Em primeiro lugar seria interessante saber o que seria esta tal de realidade. Qual delas? A realidade de uma favela? De que favela? A dos escritórios da Avenida Paulista? De que escritório, de qual executivo? Ou se trata aí da realidade que se manifesta na solidão, na dor-de-corno, na tristeza, na desesperança? Será que uma realidade se opõe à outra? Todos – até mesmo autores de ficção científica – partimos de alguma realidade, nem que seja a realidade que se manifesta no uso da língua portuguesa. A questão é saber como trabalhar essas realidades de forma literária e isso vai depender do talento do autor, de sua capacidade de enxergar além do óbvio, do que é mais visível, palpável. Isso vale para todas as tentativas de abordagem da realidade: em “O filho eterno”, o Cristovão Tezza tratou de uma realidade, ou não? Uma realidade que tem a ver com sua própria biografia. Mas ele tratou do tema de uma maneira inovadora, não-óbvia, e fez um livro espetacular. Sinto hoje até uma espécie de preconceito contra autores que, de alguma forma, situem seus personagens em universos mais próximos, mais “reais” – como se eles ficassem presos demais à tal “realidade”. Insisto: isso não pode ser algo necessariamente bom ou ruim, vai depender do livro. Pode ser um ótimo livro ou apenas uma espécie de transposição literária de uma realidade jornalística, carregada de chavões e de lugares-comuns. A violência que tanto nos assusta pode ser matéria prima de excelentes livros e também de panfletos horrorosos. Isso vale para tudo, para qualquer tema, do tratamento literário, da linguagem utilizada, da maneira escolhida para se contar uma histórica. Fico com medo de uma estigmatização de temas, de assuntos. Não podemos cair na tentação de criar uma espécie de neoregionalismo, que jogaria num mesmo saco todos os autores que, de alguma forma, sentem necessidade de trabalhar com elementos que se evidenciam no cotidiano das grandes cidades. Nem todos serão filhos ou netos de Rubem Fonseca ou primos do Paulo Lins. Da mesma forma que nem todos os autores que o senso mais ou menos comum chama de intimistas podem ser classificados de órfãos de Clarice Lispector. A mão do autor é que vai definir o resultado daquela abordagem. Insisto: a realidade de um livro é que está impressa nas páginas, vale o escrito.

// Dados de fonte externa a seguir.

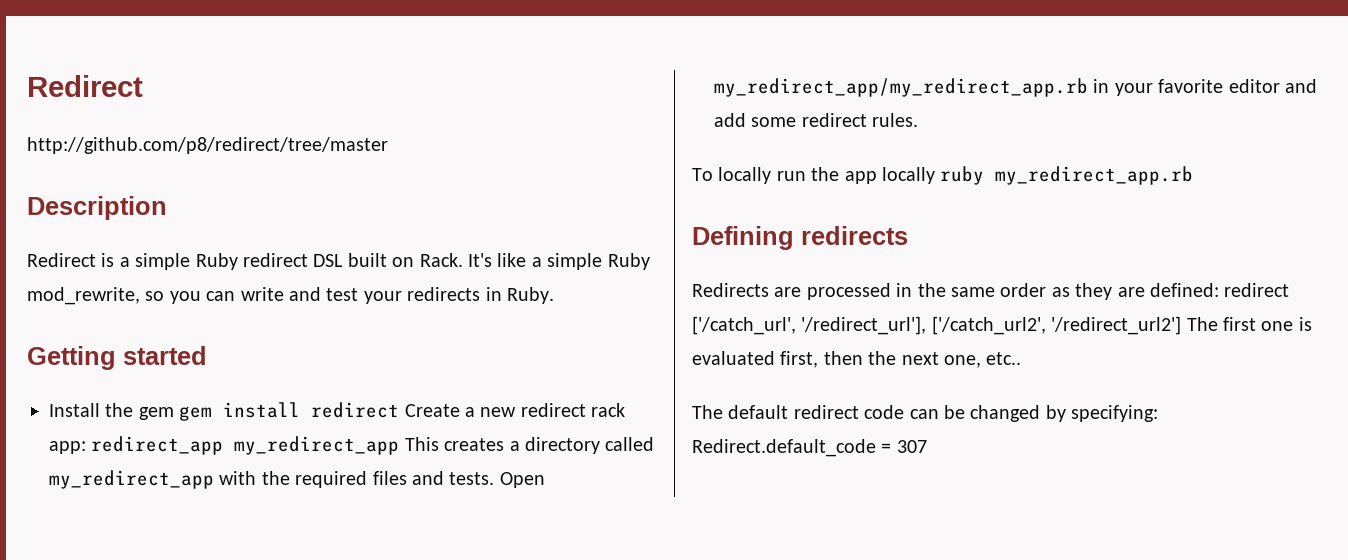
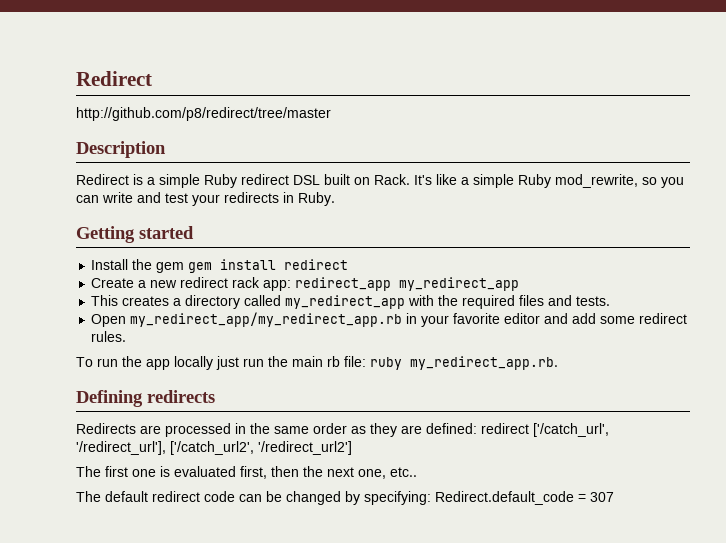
(400, 410) none -> (349, 264) //
(400, 445) none -> (520, 284) //
(495, 478) none -> (611, 301) //
[718,167,772,184] locally -> (93, 362) none
[940,166,1194,185] ruby my_redirect_app.rb -> [216,356,558,370] just run the main rb file: ruby my_redirect_app.rb.
(1182, 325) none -> (352, 448) //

6) De que maneira o crescimento do mercado editorial influencia – caso influencie – o conteúdo escrito pela nova geração?
A produção que se manifesta na internet reforça a ligação entre os dois pontos. Não sei se o crescimento do mercado (de todos os mercados) influencia de forma decisiva conteúdos, mas certamente permite que mais conteúdos apareçam. Mas o processo é contínuo, uma linguagem mais comum na internet acaba indo parar em livros. Mas, de qualquer forma, é interessante se falar em mercado quando tratamos de literatura brasileira contemporânea. Talvez um dos seus maiores problemas seja a não existência de um mercado proriamente dito, de um público leitor que consuma tantos e tantos livros, que dialogue com eles, que ajude a romper consensos estabelecidos muitas vezes em círculos muito pequenos, de leitores não-comuns: editores, críticos, agentes e os próprios autores.